Expression of immune genes in response to in vitro infection of HD11 cells was remarkably similar to expression of immune genes in the bursae and spleen following in vivo infection, although the precise kinetics of expression sometimes differed slightly for the same gene between the different cells and tissues. In HD11 cells, spleens and bursae, infection with vvIBDV strain UPM0081 induced increased mRNA expression levels, in a dose-dependent manner, of pro-inflammatory cytokines and chemokines, Th1 cytokines, iNOS and MHC class I. This result is similar as previously reported [24,25] where IBDV infection promoted upregulation of proinflammatory cytokines including IL-1β, IL-6, IL-18 and iNOS of adherent putative macrophage cell isolated from bursae of IBDV challenged chicken. This is typical of the immune response to infection with a virus – an innate immune response is triggered, followed by a Th1 response leading to increased viral antigen presentation in the context of MHC class I, and the production of effector molecules, such as NO through the induction of iNOS.

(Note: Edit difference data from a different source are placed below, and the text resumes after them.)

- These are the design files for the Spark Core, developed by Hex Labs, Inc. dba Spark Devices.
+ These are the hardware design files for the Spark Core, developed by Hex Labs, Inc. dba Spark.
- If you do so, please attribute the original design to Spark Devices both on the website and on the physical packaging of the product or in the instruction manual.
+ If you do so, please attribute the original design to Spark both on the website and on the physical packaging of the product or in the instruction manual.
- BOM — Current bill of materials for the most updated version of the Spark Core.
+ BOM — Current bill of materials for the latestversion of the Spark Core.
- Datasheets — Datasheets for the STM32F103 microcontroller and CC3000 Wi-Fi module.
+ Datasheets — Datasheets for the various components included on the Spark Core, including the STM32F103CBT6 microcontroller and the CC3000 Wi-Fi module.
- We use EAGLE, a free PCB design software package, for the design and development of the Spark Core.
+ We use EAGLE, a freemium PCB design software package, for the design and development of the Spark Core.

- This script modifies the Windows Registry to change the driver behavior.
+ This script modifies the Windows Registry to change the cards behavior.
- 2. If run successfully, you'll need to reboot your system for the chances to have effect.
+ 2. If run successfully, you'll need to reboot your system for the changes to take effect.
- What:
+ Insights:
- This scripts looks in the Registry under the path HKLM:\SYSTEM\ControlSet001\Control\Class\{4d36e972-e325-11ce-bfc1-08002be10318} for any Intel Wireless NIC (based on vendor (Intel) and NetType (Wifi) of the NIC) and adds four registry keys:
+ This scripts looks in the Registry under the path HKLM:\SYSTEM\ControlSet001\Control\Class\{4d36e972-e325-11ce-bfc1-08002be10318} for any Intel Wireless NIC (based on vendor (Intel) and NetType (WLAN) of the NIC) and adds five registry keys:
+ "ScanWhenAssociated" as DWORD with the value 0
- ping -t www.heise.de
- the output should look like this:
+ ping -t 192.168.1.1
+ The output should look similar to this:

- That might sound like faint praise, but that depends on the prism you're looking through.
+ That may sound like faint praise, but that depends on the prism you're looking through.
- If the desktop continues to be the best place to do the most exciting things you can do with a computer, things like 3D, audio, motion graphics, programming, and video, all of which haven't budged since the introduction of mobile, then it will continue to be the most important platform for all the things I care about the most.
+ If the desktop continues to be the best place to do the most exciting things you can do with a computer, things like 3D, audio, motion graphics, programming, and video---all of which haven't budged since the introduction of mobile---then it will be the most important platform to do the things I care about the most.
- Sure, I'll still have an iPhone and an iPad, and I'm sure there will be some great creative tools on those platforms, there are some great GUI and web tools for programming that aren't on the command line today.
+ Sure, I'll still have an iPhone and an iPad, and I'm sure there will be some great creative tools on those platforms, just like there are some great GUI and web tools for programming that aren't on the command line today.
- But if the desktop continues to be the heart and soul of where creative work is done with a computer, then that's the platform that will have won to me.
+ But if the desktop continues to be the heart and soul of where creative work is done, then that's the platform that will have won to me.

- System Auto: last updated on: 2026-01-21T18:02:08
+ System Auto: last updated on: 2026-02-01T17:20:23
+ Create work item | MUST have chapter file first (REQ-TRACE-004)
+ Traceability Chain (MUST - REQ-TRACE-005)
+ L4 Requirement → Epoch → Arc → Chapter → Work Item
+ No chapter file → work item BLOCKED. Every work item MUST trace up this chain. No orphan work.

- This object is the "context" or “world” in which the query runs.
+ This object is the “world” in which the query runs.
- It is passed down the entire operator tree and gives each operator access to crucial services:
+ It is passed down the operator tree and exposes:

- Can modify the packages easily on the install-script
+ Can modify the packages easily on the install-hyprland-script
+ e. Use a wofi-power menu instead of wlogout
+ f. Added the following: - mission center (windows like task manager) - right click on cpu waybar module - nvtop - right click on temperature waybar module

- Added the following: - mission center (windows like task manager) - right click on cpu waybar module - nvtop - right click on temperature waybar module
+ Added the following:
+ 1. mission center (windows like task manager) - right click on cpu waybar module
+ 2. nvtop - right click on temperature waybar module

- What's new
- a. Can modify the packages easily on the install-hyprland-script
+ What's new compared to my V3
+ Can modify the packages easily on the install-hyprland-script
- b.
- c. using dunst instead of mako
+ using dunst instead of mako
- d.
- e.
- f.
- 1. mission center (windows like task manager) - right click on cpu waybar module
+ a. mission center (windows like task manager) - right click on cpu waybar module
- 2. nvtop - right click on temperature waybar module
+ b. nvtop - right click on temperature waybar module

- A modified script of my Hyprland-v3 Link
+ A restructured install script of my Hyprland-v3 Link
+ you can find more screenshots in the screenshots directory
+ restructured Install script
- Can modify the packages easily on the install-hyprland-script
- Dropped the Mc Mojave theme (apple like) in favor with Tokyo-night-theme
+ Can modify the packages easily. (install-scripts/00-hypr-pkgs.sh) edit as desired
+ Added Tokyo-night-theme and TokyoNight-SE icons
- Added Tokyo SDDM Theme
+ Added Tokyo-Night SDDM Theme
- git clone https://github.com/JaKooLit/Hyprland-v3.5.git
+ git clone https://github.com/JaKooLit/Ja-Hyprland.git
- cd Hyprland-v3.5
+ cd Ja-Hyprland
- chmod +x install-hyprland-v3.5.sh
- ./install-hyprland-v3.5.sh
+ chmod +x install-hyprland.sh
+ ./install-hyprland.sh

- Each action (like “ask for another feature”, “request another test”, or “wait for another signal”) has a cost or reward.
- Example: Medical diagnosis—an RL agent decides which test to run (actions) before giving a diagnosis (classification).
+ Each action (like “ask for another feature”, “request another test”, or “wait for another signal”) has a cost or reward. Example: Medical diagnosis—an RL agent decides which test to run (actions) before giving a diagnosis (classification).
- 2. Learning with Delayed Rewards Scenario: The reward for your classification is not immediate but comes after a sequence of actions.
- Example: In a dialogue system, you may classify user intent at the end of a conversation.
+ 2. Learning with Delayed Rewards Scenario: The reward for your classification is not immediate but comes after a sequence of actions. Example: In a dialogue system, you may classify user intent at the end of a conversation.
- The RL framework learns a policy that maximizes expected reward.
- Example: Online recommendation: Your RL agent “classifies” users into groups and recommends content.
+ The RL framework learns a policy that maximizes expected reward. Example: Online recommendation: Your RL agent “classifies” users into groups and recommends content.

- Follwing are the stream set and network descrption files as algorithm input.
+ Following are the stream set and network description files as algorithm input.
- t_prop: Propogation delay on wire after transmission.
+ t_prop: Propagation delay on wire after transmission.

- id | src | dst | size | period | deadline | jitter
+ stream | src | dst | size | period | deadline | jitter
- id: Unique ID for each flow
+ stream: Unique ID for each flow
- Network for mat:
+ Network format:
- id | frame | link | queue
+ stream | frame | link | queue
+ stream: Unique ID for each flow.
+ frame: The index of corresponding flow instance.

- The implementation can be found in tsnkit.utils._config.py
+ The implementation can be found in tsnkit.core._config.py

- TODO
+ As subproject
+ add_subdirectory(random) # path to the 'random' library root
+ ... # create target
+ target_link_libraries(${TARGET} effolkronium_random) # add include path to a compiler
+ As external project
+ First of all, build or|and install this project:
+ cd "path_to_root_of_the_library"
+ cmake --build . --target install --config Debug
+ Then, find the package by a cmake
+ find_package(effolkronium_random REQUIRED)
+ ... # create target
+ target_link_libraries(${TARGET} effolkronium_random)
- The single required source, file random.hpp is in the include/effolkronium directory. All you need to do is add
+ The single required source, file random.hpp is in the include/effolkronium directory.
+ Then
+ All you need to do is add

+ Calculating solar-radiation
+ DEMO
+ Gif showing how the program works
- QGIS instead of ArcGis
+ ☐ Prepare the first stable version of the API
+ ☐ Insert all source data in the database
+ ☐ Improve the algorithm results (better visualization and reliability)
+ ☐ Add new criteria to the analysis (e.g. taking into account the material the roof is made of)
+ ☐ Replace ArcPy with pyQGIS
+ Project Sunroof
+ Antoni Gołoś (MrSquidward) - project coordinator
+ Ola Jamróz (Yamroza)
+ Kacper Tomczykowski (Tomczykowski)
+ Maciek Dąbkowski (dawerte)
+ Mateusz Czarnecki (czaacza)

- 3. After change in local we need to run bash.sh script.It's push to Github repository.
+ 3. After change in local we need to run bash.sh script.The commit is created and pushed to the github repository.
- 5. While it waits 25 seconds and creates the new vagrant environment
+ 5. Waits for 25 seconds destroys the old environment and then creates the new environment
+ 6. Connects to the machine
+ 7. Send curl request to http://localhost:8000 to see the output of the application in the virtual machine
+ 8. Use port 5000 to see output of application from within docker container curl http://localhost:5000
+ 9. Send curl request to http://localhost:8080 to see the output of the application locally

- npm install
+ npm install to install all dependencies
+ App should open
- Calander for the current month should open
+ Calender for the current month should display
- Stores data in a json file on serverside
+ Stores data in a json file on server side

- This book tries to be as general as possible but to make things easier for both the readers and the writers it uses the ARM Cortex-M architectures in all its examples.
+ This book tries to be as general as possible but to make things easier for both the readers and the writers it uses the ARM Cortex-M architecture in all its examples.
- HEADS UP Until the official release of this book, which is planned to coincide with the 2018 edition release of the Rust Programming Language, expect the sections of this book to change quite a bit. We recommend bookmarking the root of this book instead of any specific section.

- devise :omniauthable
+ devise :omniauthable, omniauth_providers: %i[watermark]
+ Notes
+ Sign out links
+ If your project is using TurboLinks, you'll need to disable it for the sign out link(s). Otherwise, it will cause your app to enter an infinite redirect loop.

Differences from this pattern were slight but the main ones will be discussed. In the in vitro HD11 cell infection model, mRNA expression levels of TLR3, which recognises dsRNA (IBDV is a dsRNA virus), were also upregulated. MHC class II mRNA expression levels were down-regulated, as were those of the anti-inflammatory cytokine IL-10, indicating that the macrophage-like cells were switched to a strong Th1-promoting anti-viral phenotype for the HD11 in vitro model. The tissues studied in the in vivo infection model are of course a complex mix of immune and non-immune cells. In the bursae, in contrast to infected HD11 cells, mRNA expression levels of both TLR3 (recognises double-stranded viral RNA) and TLR7 (recognises single-stranded viral RNA) were downregulated. Based on previous report by Rauf et al. [10], TLR3 reacted differently post-infected with different strains of IBDV where upregulation of TLR3 was recorded post-classical IBDV infection but in contrary downregulation was observed post-variant IBDV infection. Another study also indicated that response of TLR3 may play an important role in resistance of the indigenous chicken against vvIBDV infection [27]. mRNA expression levels of both MHC class I and II were upregulated, but only transiently, whereas IL-10 mRNA expression levels were unaltered from those in controls. In the spleens, mRNA expression levels of the TLRs were unaltered from those in controls, but levels of both MHC class I and II were upregulated. IBDV has been reported to inhibit immunoproliferation of spleen CD4 and CD8 T cell via non MHC-restricted interaction [28]. Furthermore, upregulation may delay the recovery of IBDV infected chicken since MHC-II was found to restrict T-cell dependent secondary antibody response against IBDV [29]. Different pattern of TLR 3 and IL10 responses maybe contributed by the complex interaction of immune and non-immune cell in both spleen and bursae. Although HD11 has been widely used as the chicken macrophages cell line model for cytokines study and has shown similar pattern in proinflammatory response post LPS stimulation, the nature of HD11 as a cell line transformed by avian myelocytomatosis virus (MC29) [16,30] may contribute to the slight differences in gene expression as noticed in this study.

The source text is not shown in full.